▶ _Task instructions_:
Your answer must be an exact copy of the entries below, with no pictures in it.

▶ _Data section_:

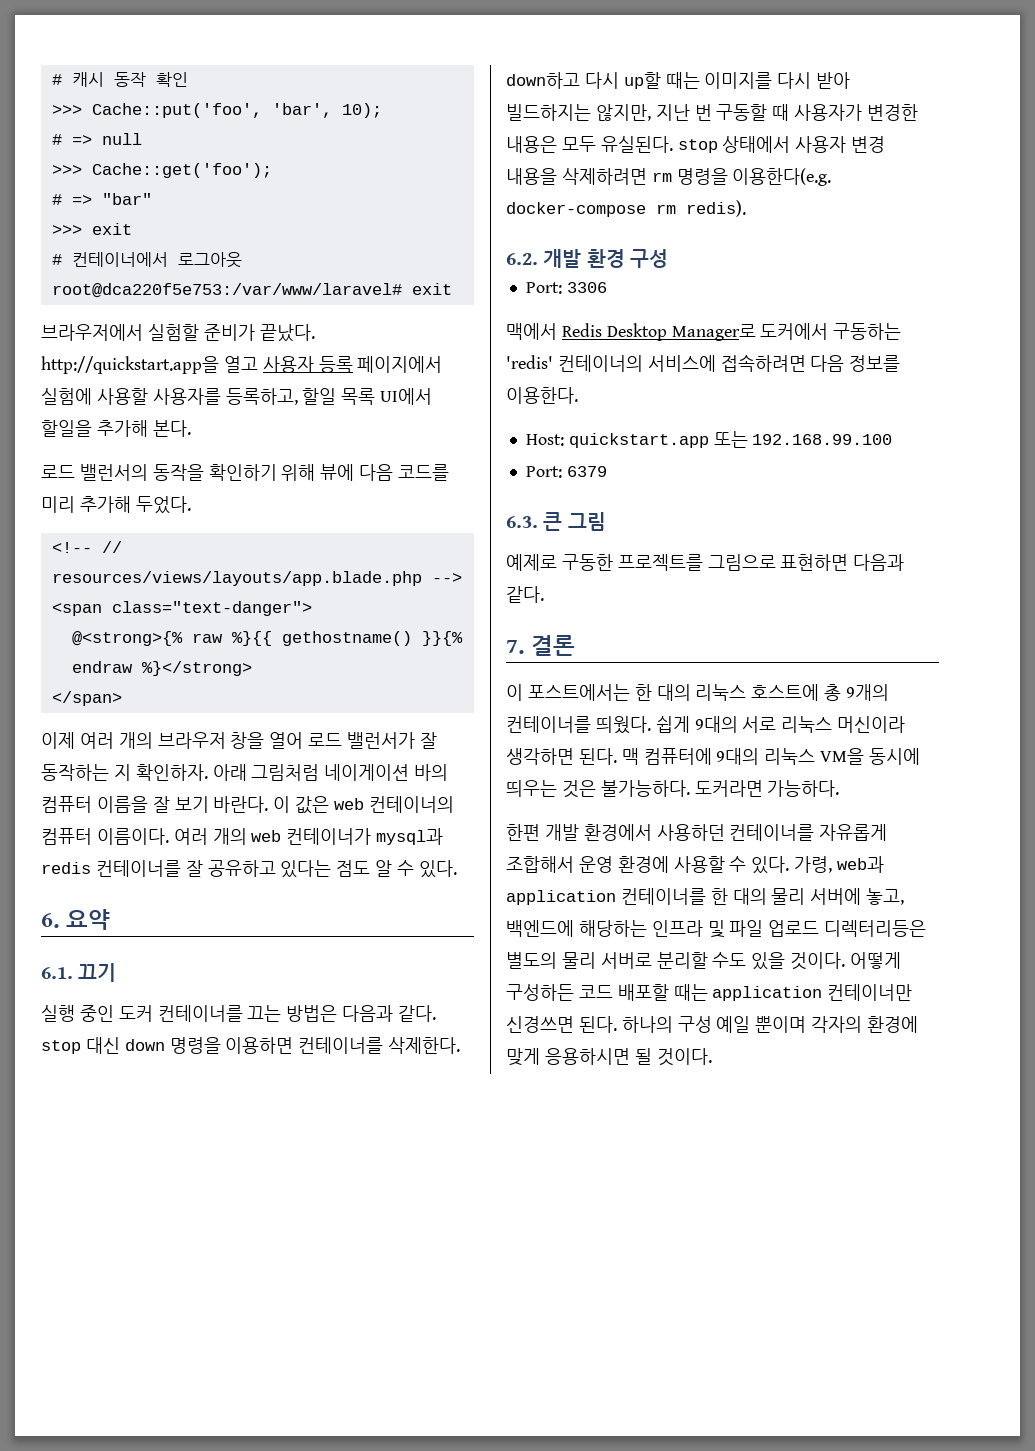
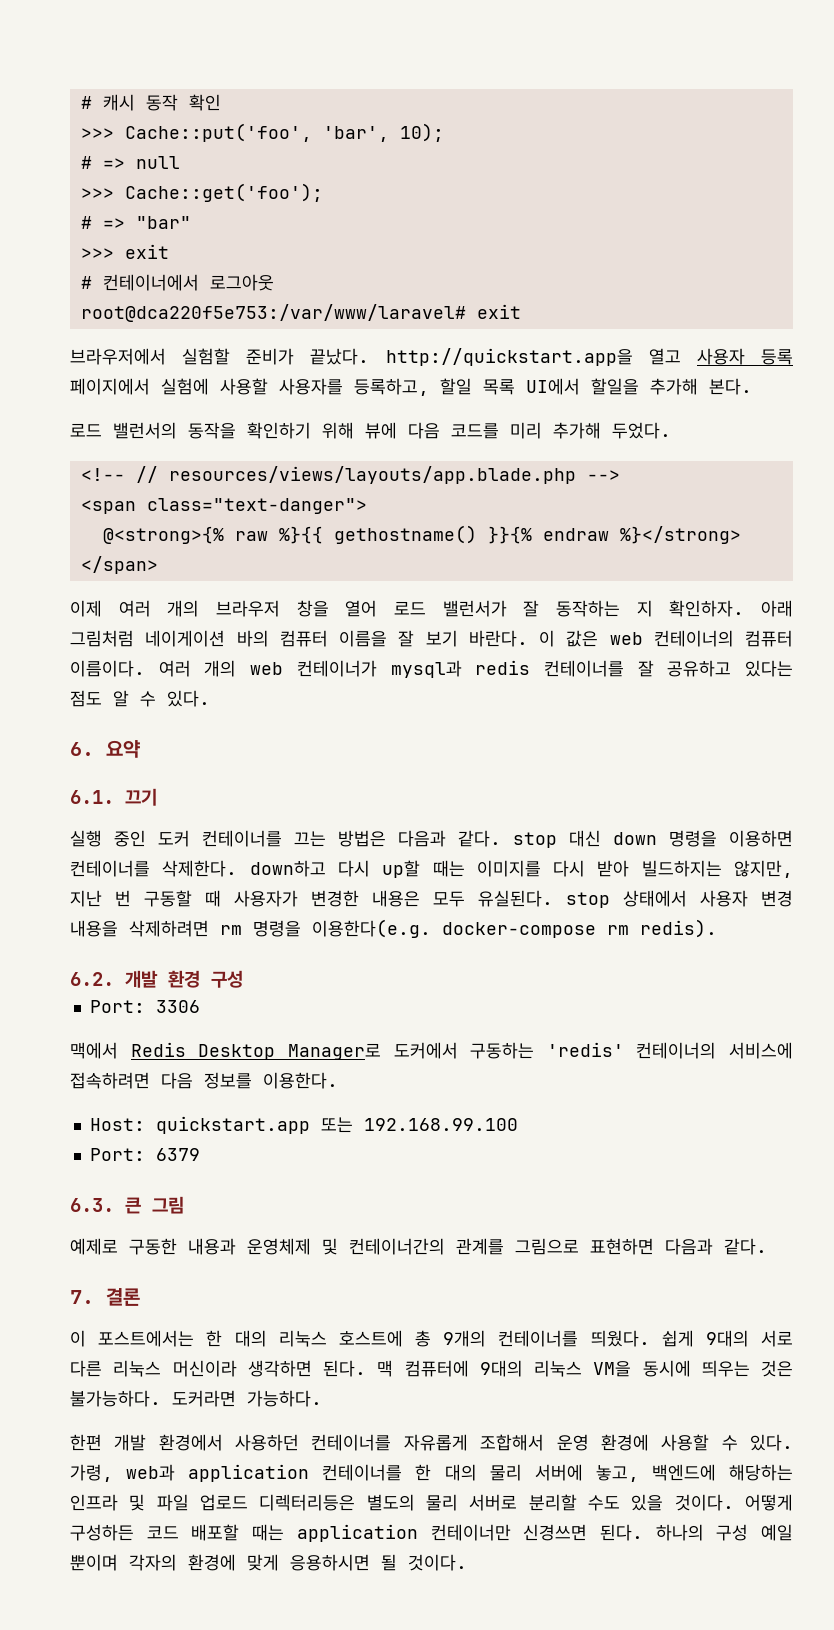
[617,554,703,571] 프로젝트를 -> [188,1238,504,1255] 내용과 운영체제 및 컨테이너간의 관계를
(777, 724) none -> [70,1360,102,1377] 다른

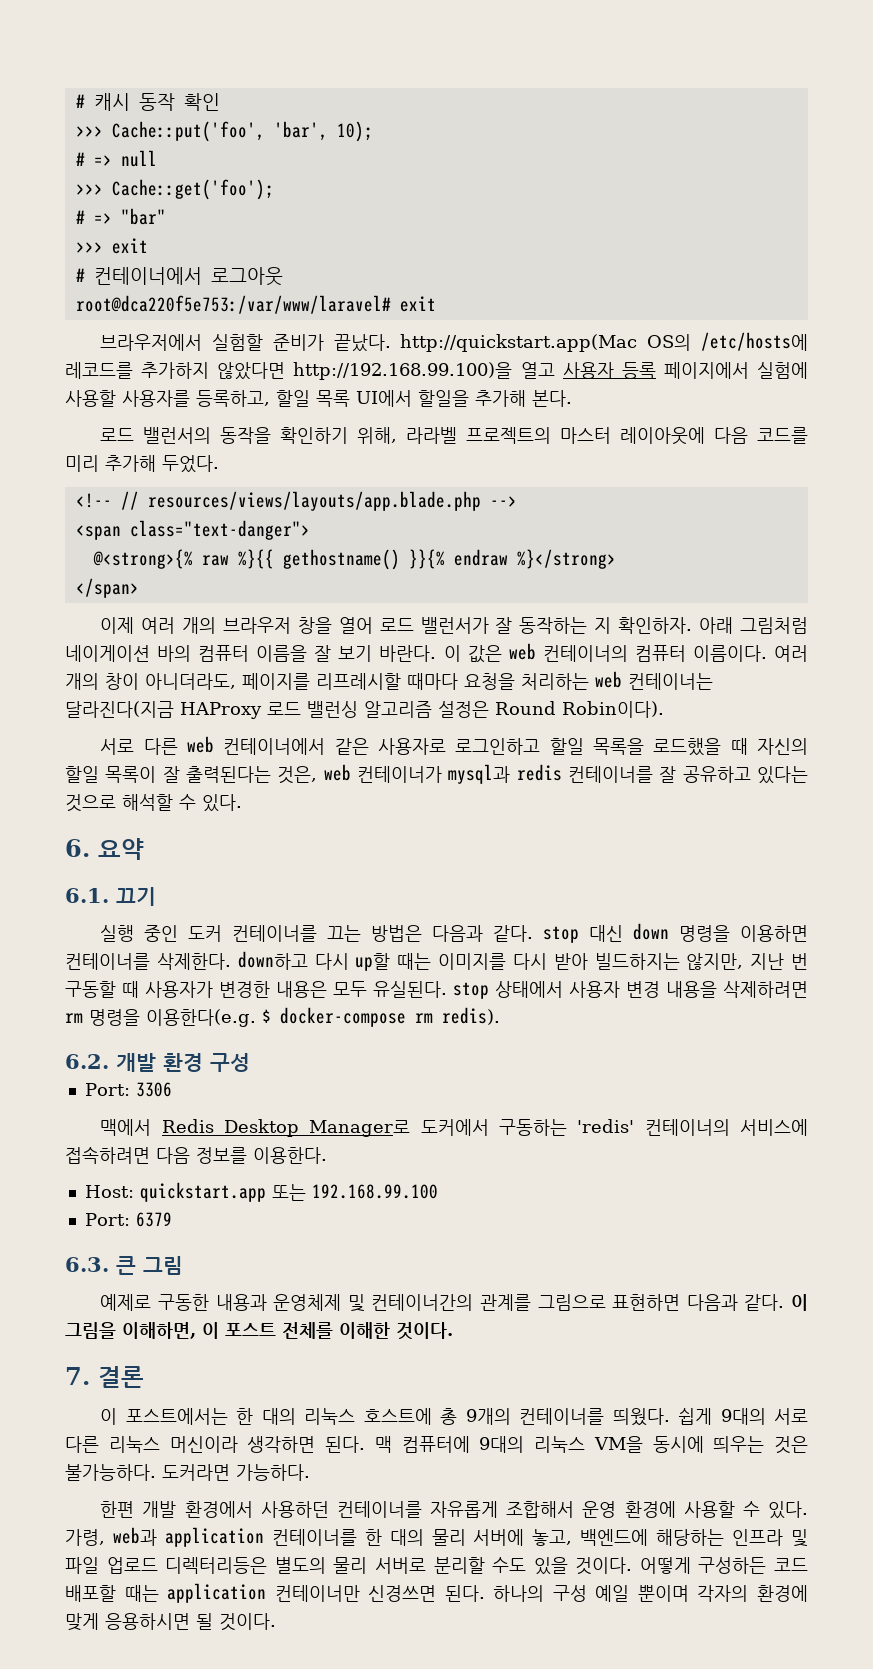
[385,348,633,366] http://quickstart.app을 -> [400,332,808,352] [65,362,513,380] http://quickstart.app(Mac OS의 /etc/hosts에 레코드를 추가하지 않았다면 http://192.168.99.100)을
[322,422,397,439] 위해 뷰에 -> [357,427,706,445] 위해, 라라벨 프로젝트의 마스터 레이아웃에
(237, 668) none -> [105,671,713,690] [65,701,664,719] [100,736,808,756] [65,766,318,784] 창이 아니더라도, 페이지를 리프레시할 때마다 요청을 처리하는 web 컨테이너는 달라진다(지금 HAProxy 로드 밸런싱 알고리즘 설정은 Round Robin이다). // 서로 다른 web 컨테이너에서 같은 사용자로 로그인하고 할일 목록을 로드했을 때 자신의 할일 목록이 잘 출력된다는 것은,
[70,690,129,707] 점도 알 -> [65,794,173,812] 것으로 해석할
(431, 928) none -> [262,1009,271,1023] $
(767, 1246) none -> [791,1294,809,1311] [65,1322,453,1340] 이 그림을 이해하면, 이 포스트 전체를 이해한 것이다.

▶ _Task answer_:
[617,554,703,571] 프로젝트를 -> [188,1238,504,1255] 내용과 운영체제 및 컨테이너간의 관계를
(777, 724) none -> [70,1360,102,1377] 다른

[385,348,633,366] http://quickstart.app을 -> [400,332,808,352] [65,362,513,380] http://quickstart.app(Mac OS의 /etc/hosts에 레코드를 추가하지 않았다면 http://192.168.99.100)을
[322,422,397,439] 위해 뷰에 -> [357,427,706,445] 위해, 라라벨 프로젝트의 마스터 레이아웃에
(237, 668) none -> [105,671,713,690] [65,701,664,719] [100,736,808,756] [65,766,318,784] 창이 아니더라도, 페이지를 리프레시할 때마다 요청을 처리하는 web 컨테이너는 달라진다(지금 HAProxy 로드 밸런싱 알고리즘 설정은 Round Robin이다). // 서로 다른 web 컨테이너에서 같은 사용자로 로그인하고 할일 목록을 로드했을 때 자신의 할일 목록이 잘 출력된다는 것은,
[70,690,129,707] 점도 알 -> [65,794,173,812] 것으로 해석할
(431, 928) none -> [262,1009,271,1023] $
(767, 1246) none -> [791,1294,809,1311] [65,1322,453,1340] 이 그림을 이해하면, 이 포스트 전체를 이해한 것이다.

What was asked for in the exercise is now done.